Statue of Mercury above the main entrance.
Britannia topping the central dome.
Looking back from the Ferris wheel across the Pavilion roof toward the Strand
and clock tower - my first real job in an insurance company was in that area.
The building's facing tiles, Doulton's Carrera enameled stoneware, made the
Pavilion appear like a white palace. The impressive central copper-covered dome is
topped by a life-sized figure of Britannia, two smaller domes on each side of the entrance
support copper figures of Mercury, and other exterior decorations include flowers and
urns topped with pineapples and scrolls. Fine cast ironwork in the Art Nouveau style
edged the steps to the promenade deck and the octagonal bandstands or
summerhouses. All very impressive in the building's heyday of course.
Looking down from the Ferris wheel on the beautiful copper roof.
In the late 1970's the theatre was closed and demolition proposed due to years
of neglect due to lack of funding for repairs.
In 1973 it became a listed historic building which meant, thankfully, it had to
In 1976 it was leased out to continue as an amusements venue, a bingo hall,
a skating rink, and finally a shopping center - all of which destroyed the interior - and
now it stands closed and rapidly deteriorating whilst awaiting restoration.

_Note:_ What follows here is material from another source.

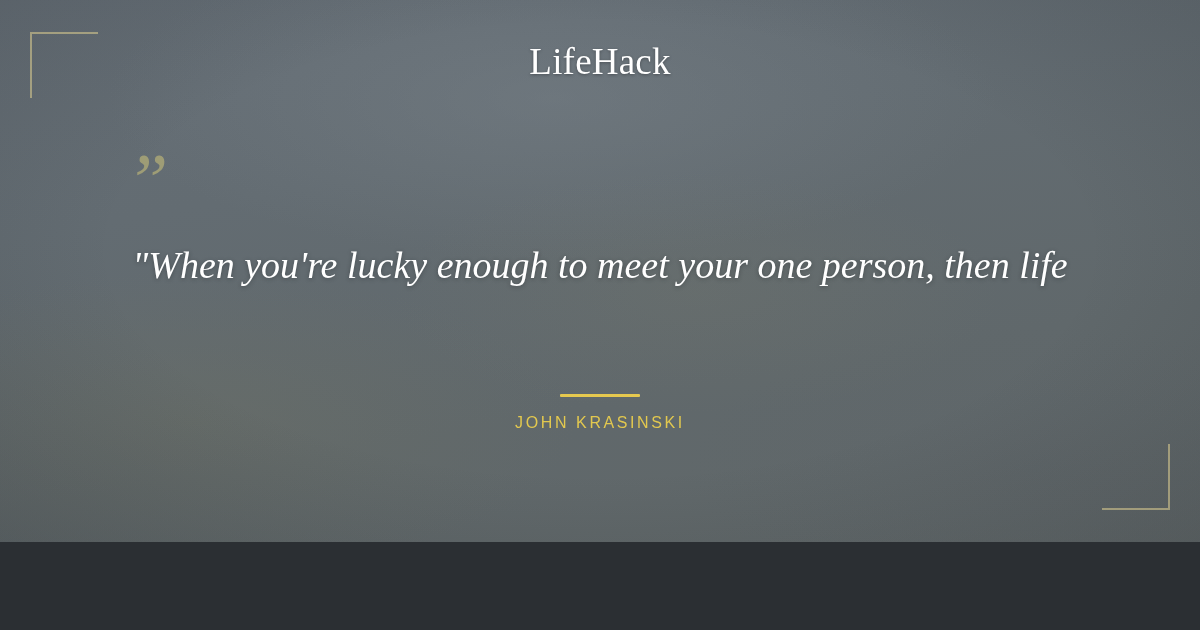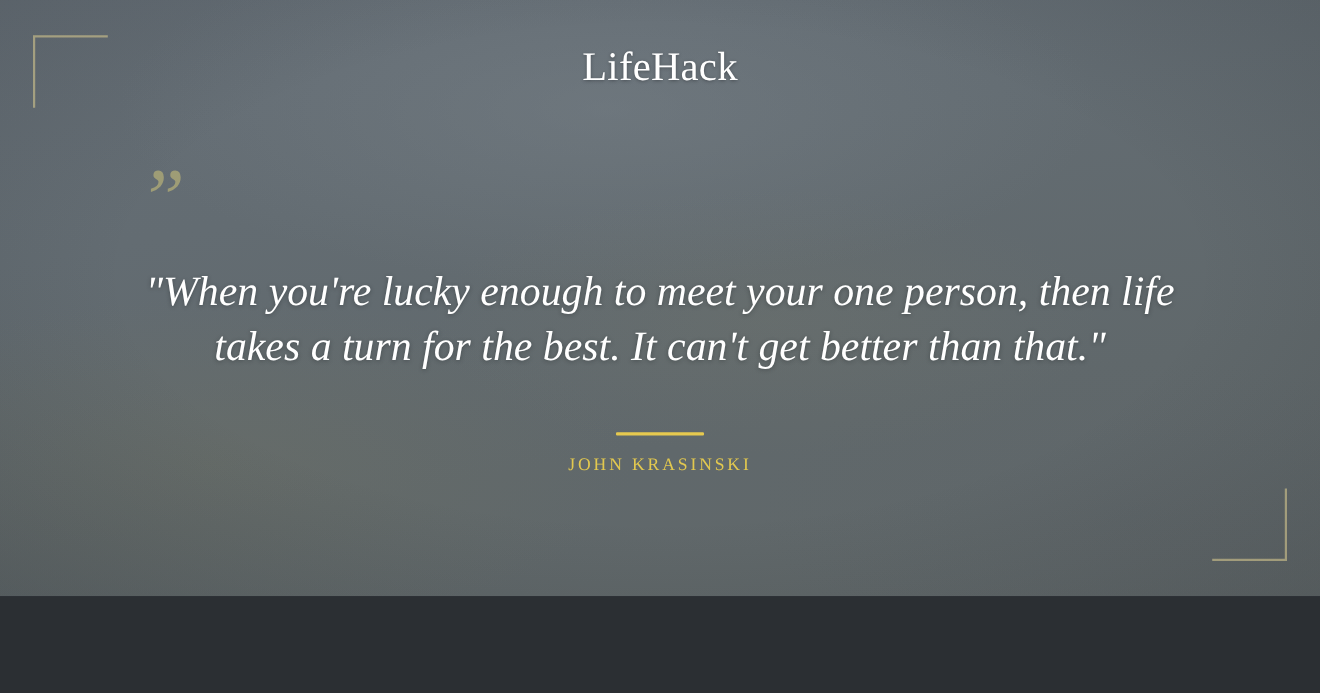"takes a turn for the" span.quote-line { html: <span>takes a turn for the best. It can't get better than that."</span> -> none }
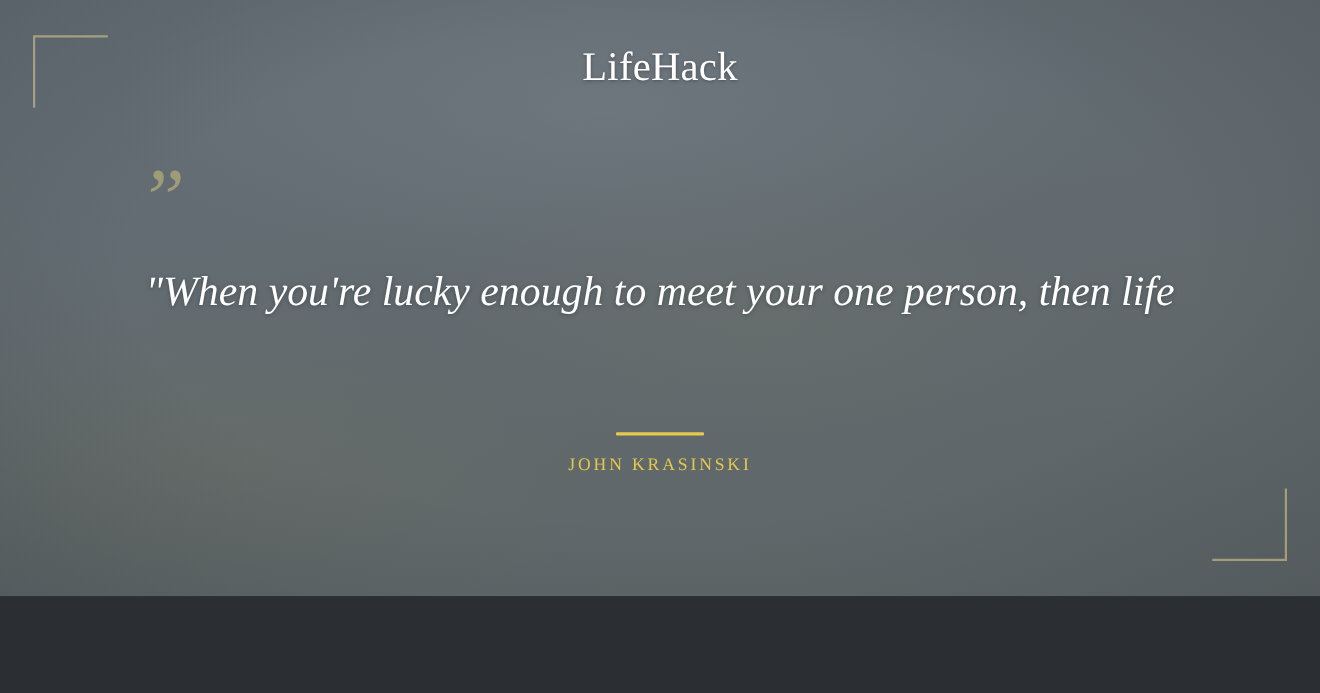"JOHN KRASINSKI" .author { font-family: Liberation Serif, serif -> Liberation Sans, sans-serif }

The deal with the local council for proposed building permission on the land
next to the Pavilion, includes that all the Pavilion restoration work has to be done by the
developer - quite a huge undertaking but so worthwhile. I wish them luck and
hope to return home in the future to see it all completed and the beautiful building in use
I must say I was able to view my home town in quite a different way from the
heights of the Ferris wheel - and I loved it. Here, looking across the Outer Harbour
toward the just visible town of Paignton, you can also see to the right, the old
Princess Pier I mentioned in the earlier post on Agatha Christie.
This is the Inner Harbour area showing the fairly new pedestrian bridge on the right joining the two harbors.